*** Block opens ***

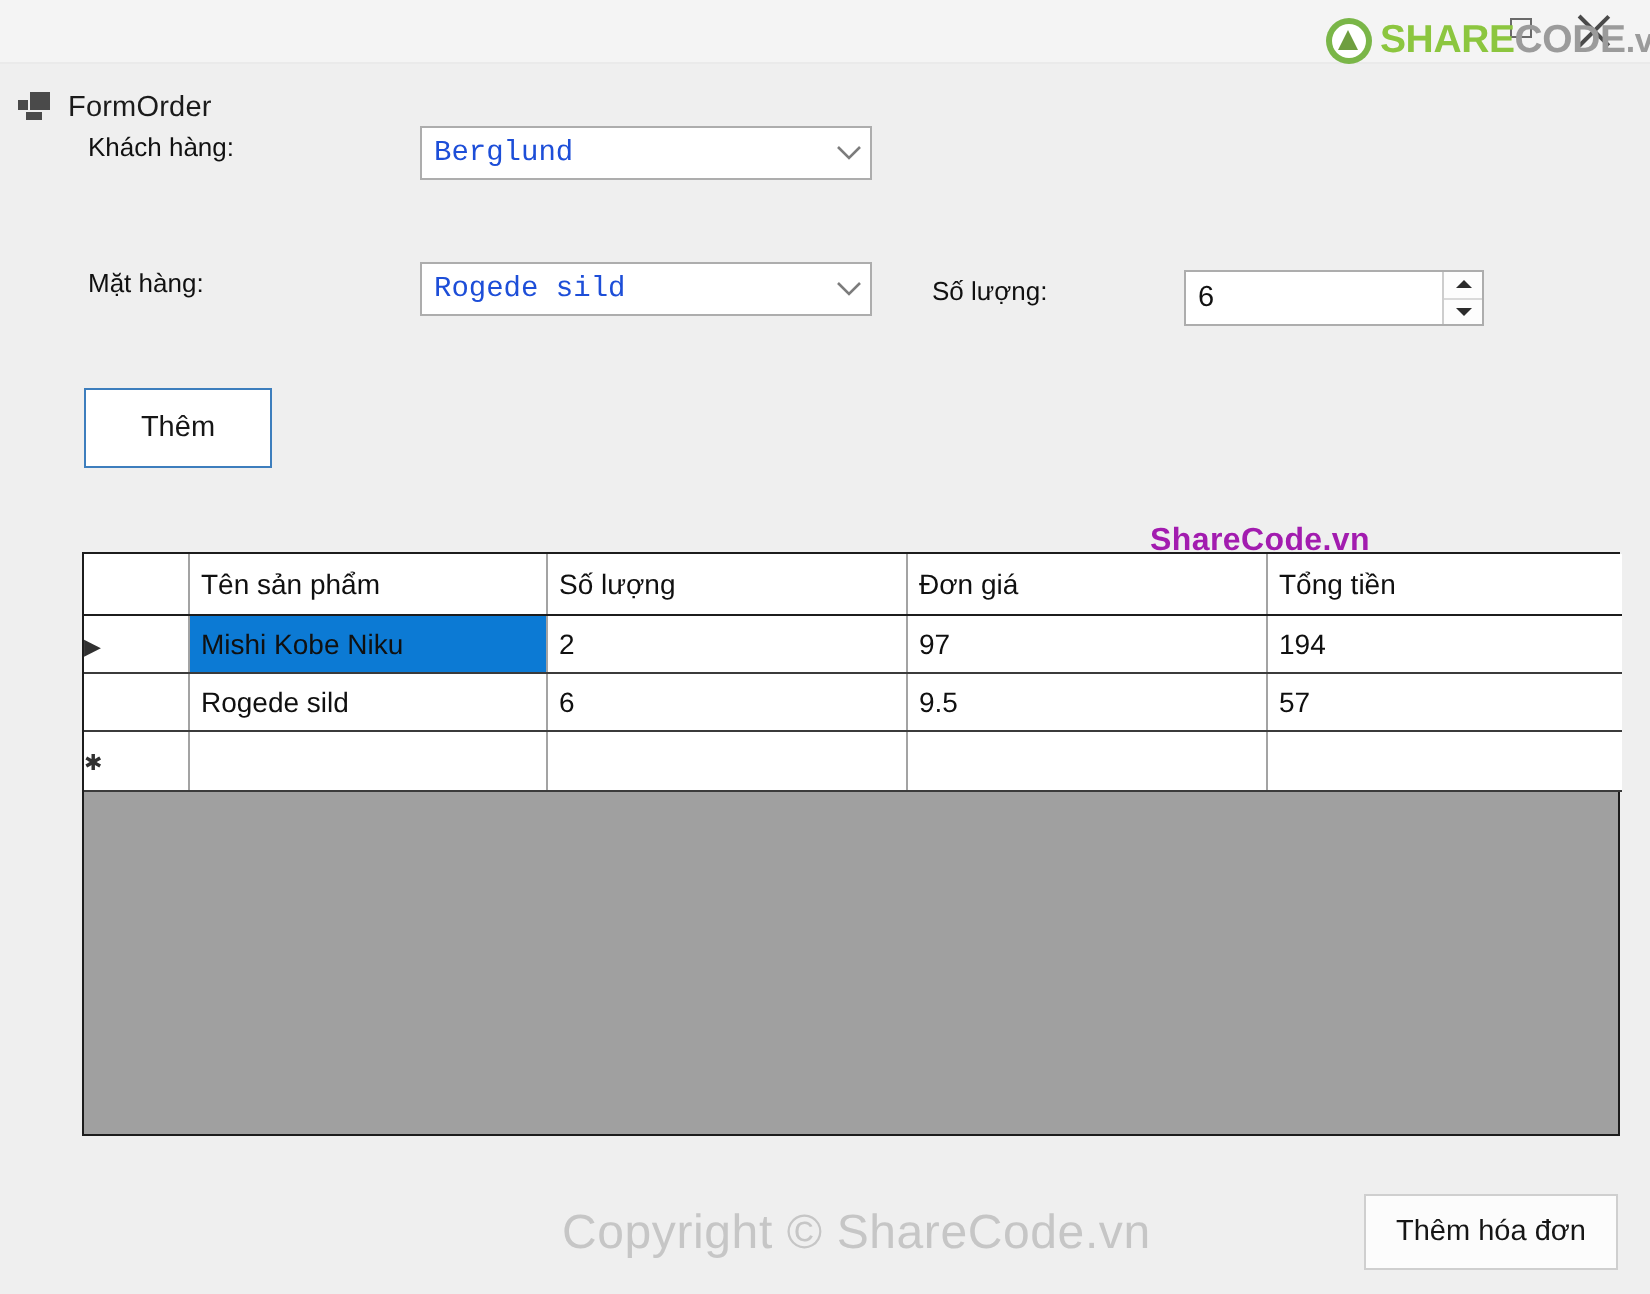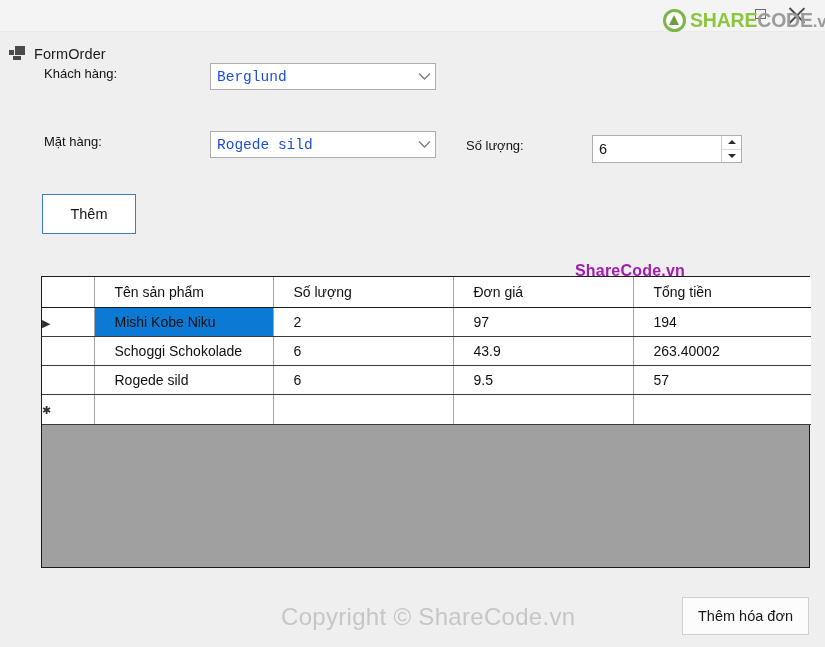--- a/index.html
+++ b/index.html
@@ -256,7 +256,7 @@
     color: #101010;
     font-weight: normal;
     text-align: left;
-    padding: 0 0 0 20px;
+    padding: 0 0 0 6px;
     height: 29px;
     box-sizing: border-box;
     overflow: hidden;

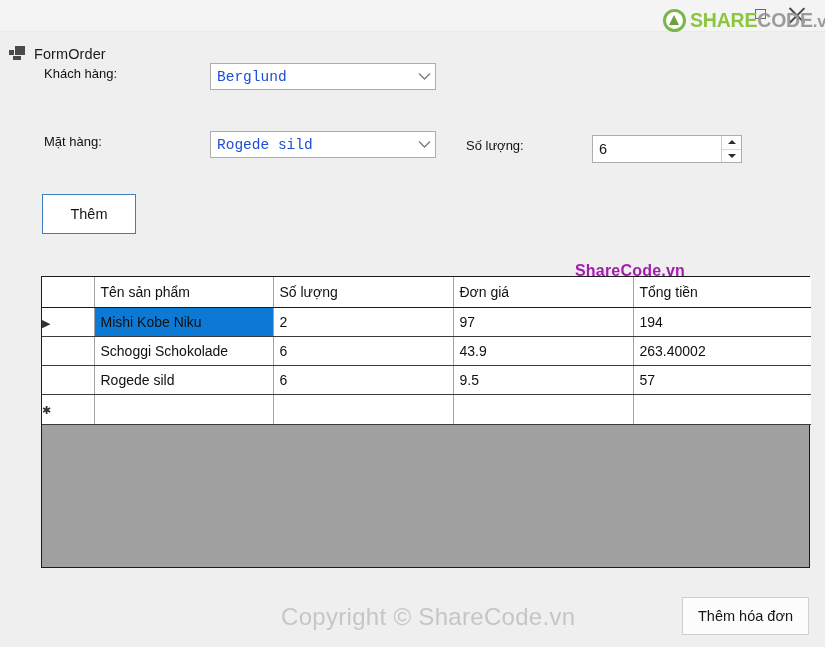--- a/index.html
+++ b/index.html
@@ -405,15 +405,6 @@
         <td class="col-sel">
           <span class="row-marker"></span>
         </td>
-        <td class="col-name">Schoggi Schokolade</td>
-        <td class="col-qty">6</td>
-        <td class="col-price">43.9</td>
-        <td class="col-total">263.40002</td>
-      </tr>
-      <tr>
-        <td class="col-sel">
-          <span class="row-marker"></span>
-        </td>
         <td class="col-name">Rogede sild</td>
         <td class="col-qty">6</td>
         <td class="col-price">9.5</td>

*** Block closes ***
*** Block opens ***

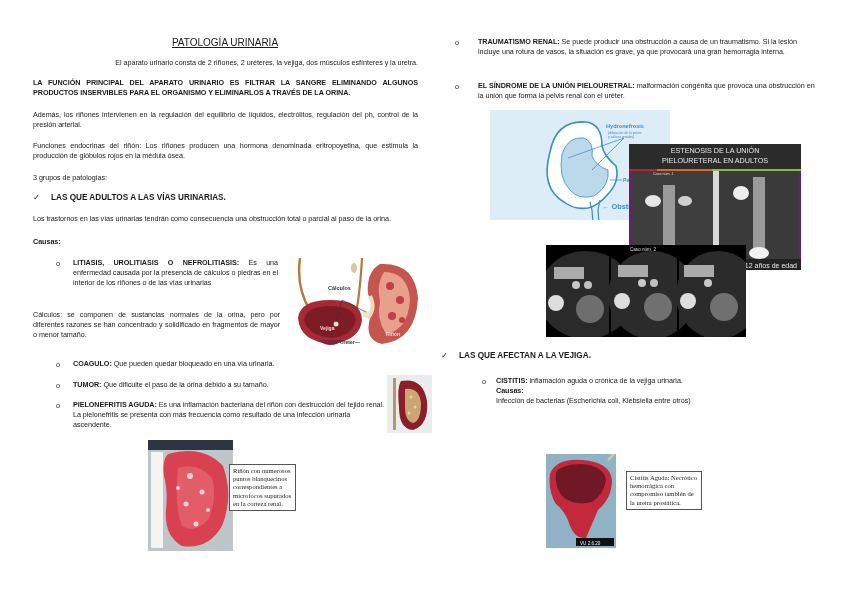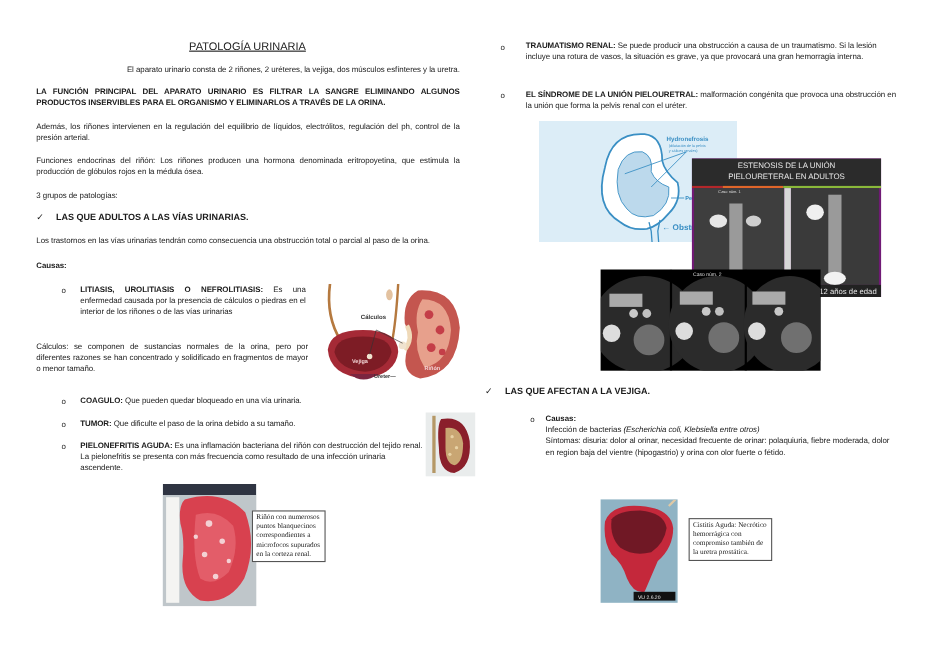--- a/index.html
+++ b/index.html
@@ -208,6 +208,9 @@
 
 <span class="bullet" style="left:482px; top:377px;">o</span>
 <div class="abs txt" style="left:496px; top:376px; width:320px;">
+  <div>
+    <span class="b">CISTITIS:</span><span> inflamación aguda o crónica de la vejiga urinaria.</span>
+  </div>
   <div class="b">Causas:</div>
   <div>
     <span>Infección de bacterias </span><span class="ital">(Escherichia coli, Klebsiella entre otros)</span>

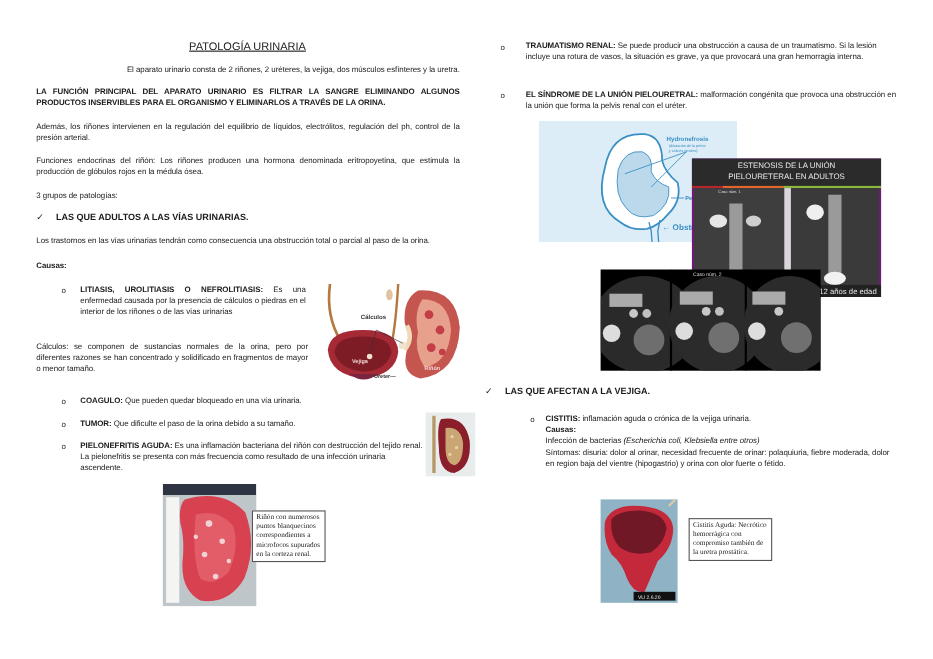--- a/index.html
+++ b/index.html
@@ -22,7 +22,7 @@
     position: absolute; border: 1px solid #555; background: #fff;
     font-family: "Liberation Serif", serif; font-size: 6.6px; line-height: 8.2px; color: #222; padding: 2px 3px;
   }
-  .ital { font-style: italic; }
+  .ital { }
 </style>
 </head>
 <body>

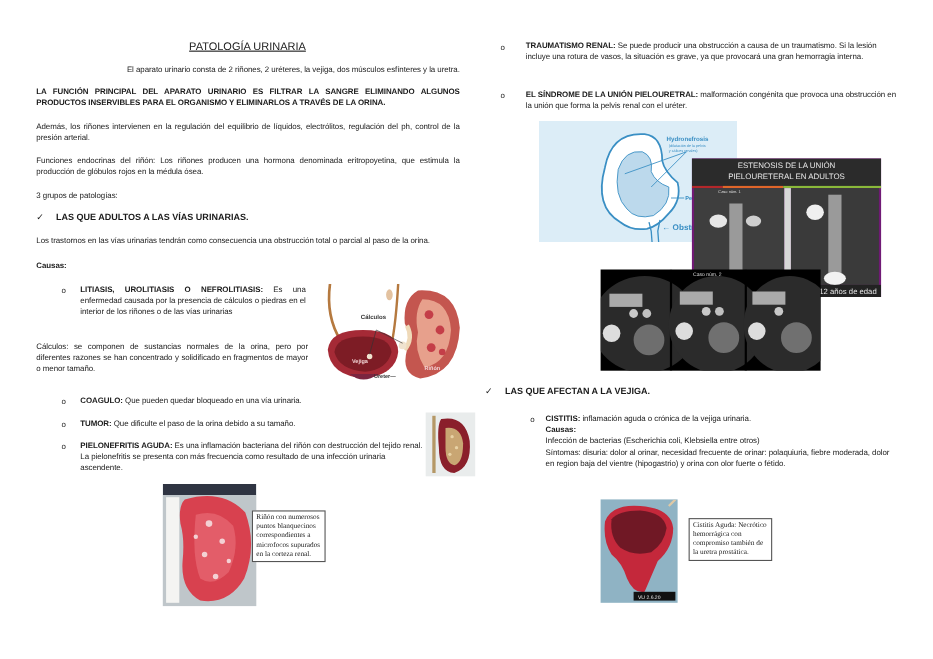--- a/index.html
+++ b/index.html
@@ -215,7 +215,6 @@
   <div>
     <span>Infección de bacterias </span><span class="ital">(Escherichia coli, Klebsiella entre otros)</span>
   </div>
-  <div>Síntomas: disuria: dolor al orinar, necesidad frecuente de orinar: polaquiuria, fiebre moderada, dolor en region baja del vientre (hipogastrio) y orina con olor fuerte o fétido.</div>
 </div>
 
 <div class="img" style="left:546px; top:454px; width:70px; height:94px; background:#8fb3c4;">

*** Block closes ***

WHAT YOU ARE ASKED TO DO
Wherever a line of the listing above contains the string "height", copy that line.

SOLUTION TO THE PROBLEM
     height: 29px;
     font-family: "Liberation Serif", serif; font-size: 6.6px; line-height: 8.2px; color: #222; padding: 2px 3px;
 <div class="img" style="left:546px; top:454px; width:70px; height:94px; background:#8fb3c4;">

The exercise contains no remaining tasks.